• GIVEN RECORDS:

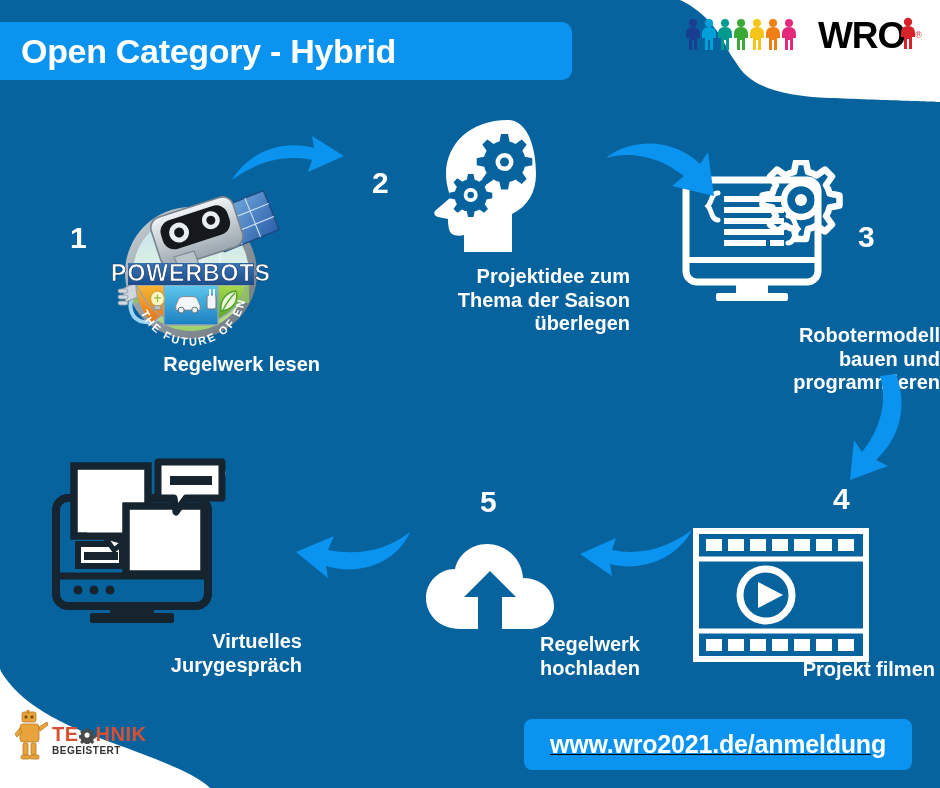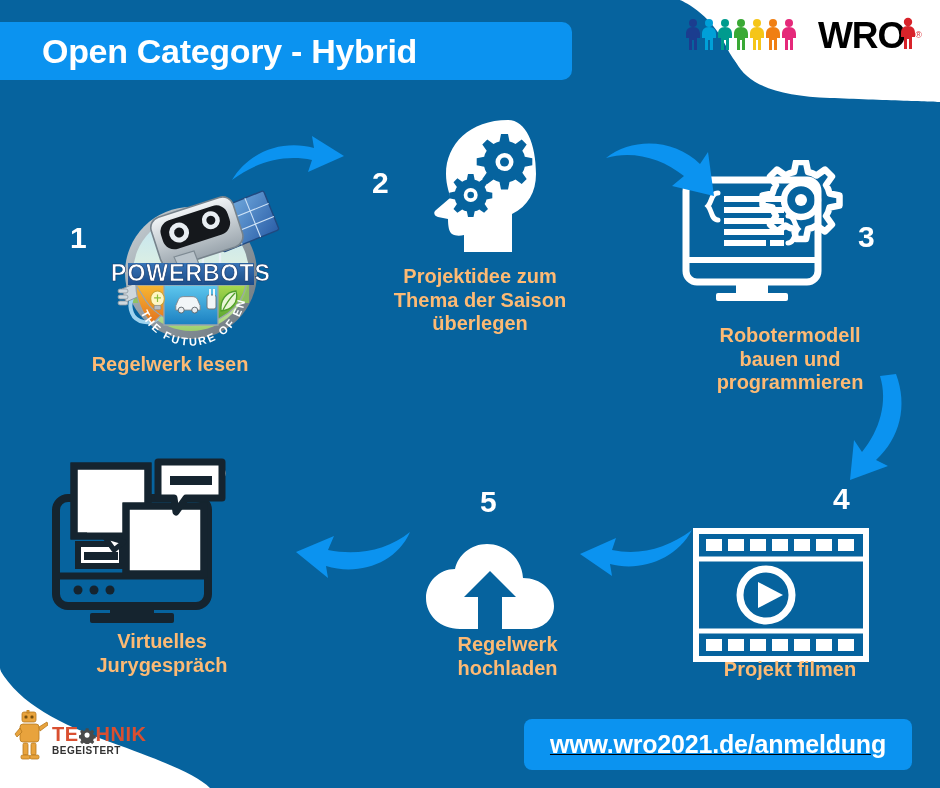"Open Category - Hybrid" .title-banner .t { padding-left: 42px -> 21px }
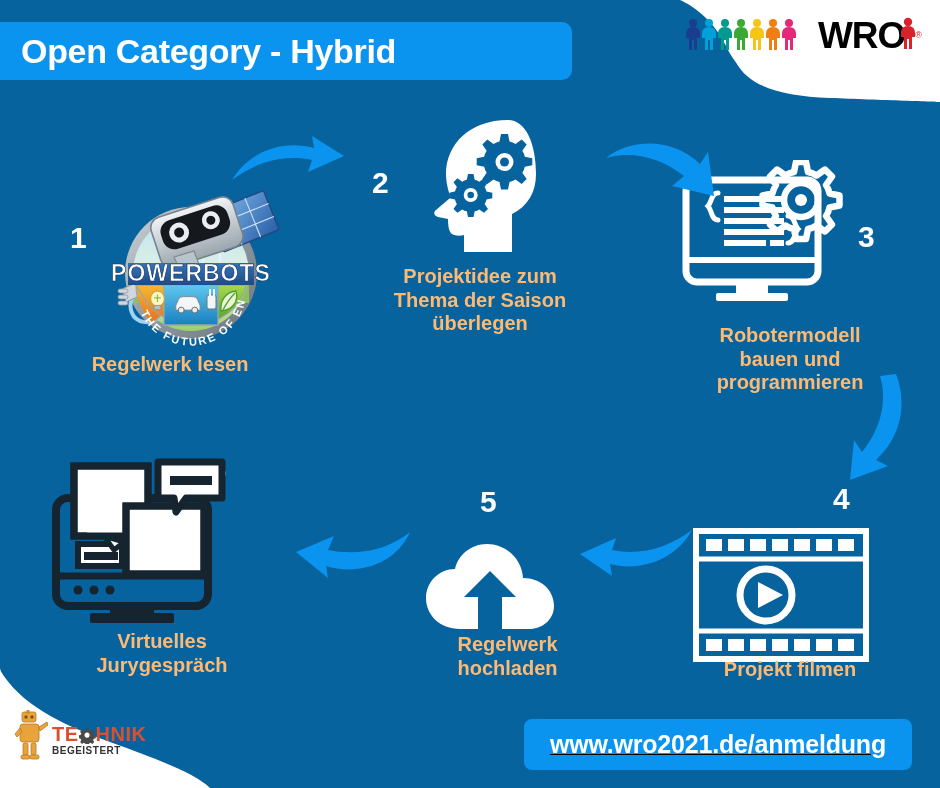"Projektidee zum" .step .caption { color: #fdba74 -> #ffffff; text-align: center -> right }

==

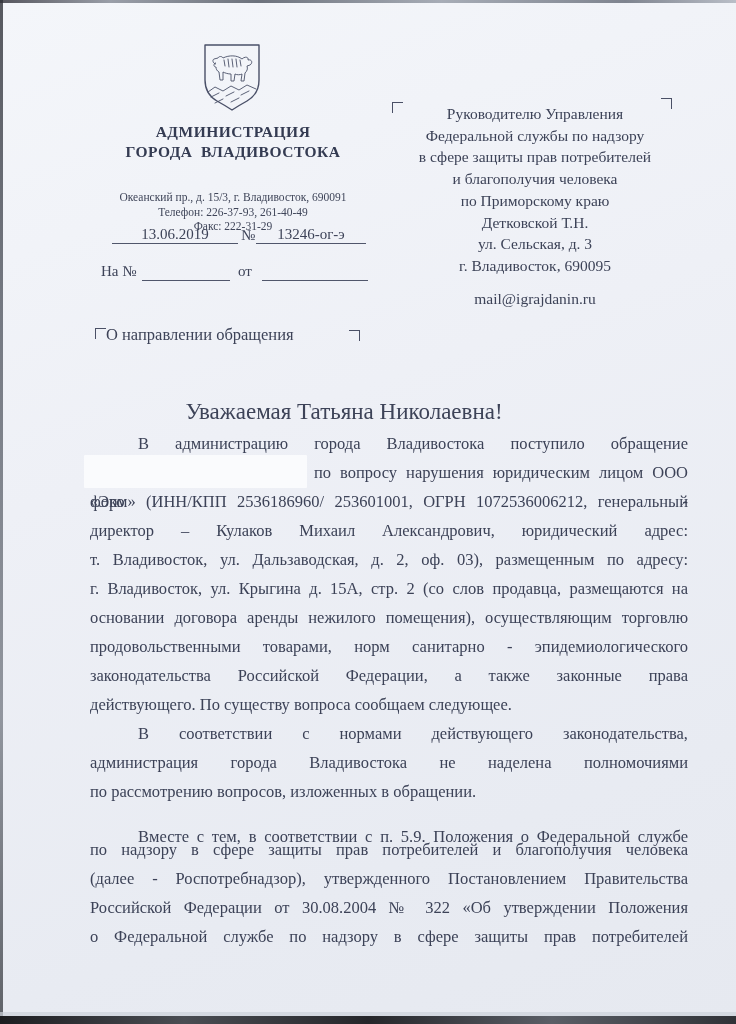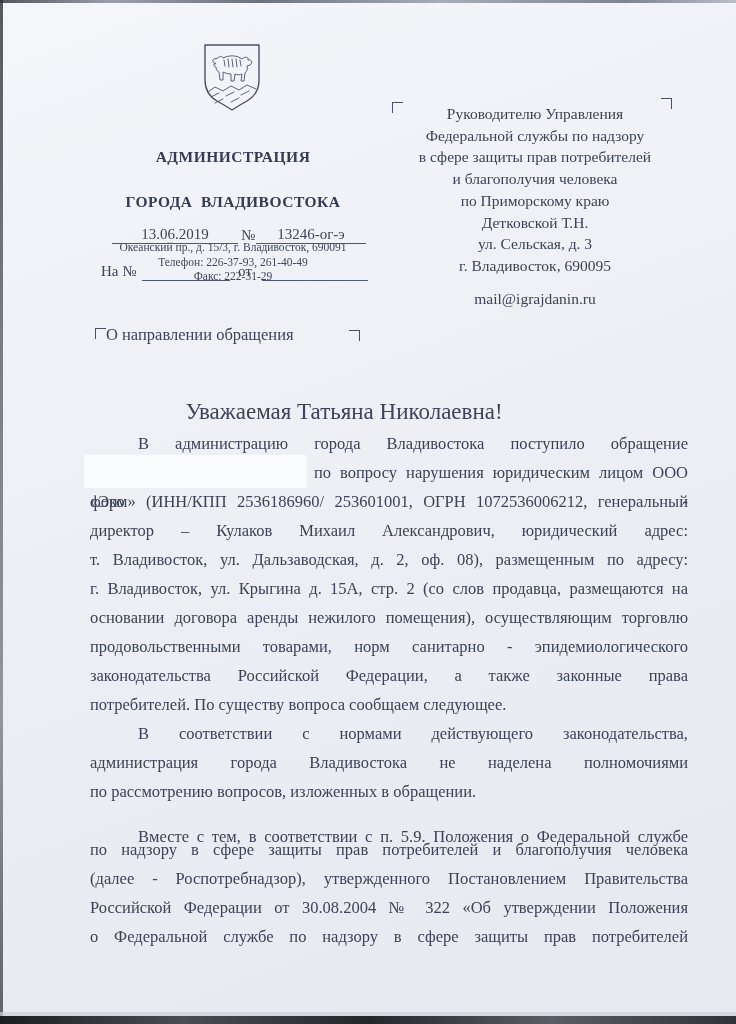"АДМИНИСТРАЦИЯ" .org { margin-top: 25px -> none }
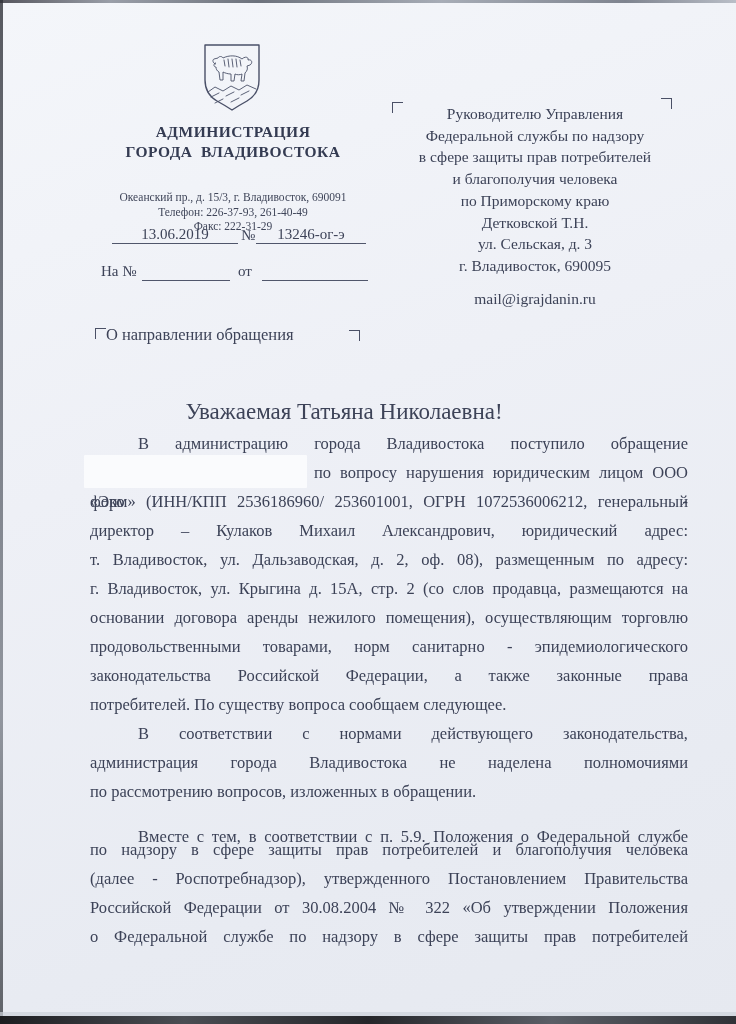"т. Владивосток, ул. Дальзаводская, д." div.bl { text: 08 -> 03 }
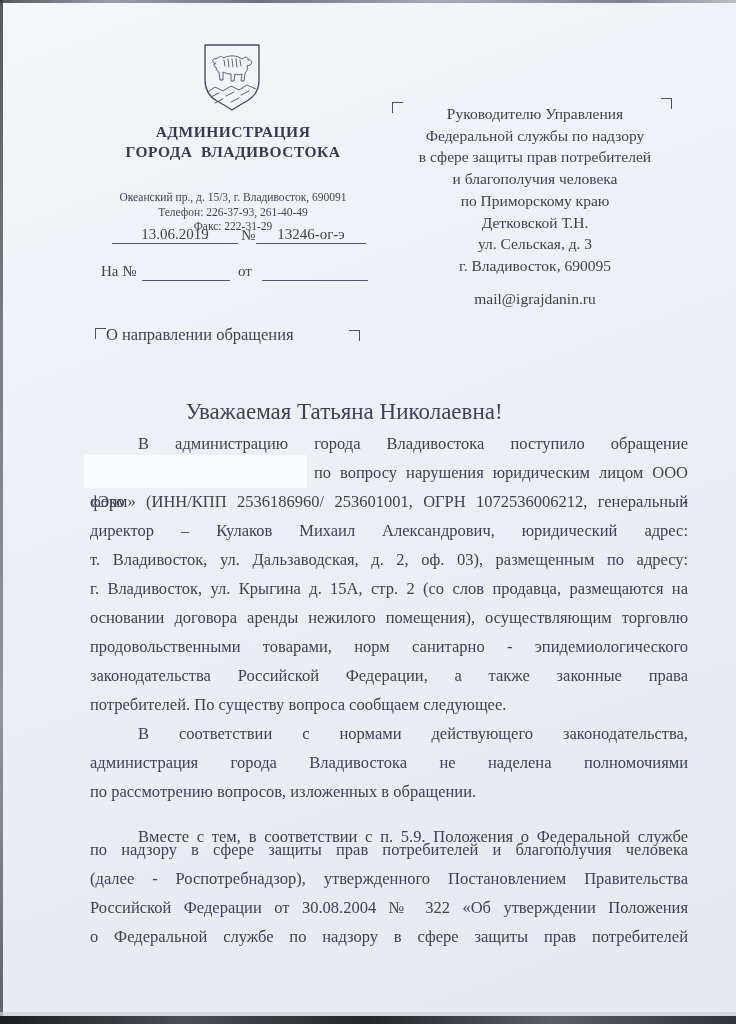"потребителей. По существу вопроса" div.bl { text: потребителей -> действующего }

• WHAT IS BEING ASKED: Look above for the line containing "margin-top: 25px ->" and the line containing "text: потребителей ->", then reproduce both and everything between them exactly, pictures omitted.

• SOLUTION FOR THIS TASK:
"АДМИНИСТРАЦИЯ" .org { margin-top: 25px -> none }
"т. Владивосток, ул. Дальзаводская, д." div.bl { text: 08 -> 03 }
"потребителей. По существу вопроса" div.bl { text: потребителей -> действующего }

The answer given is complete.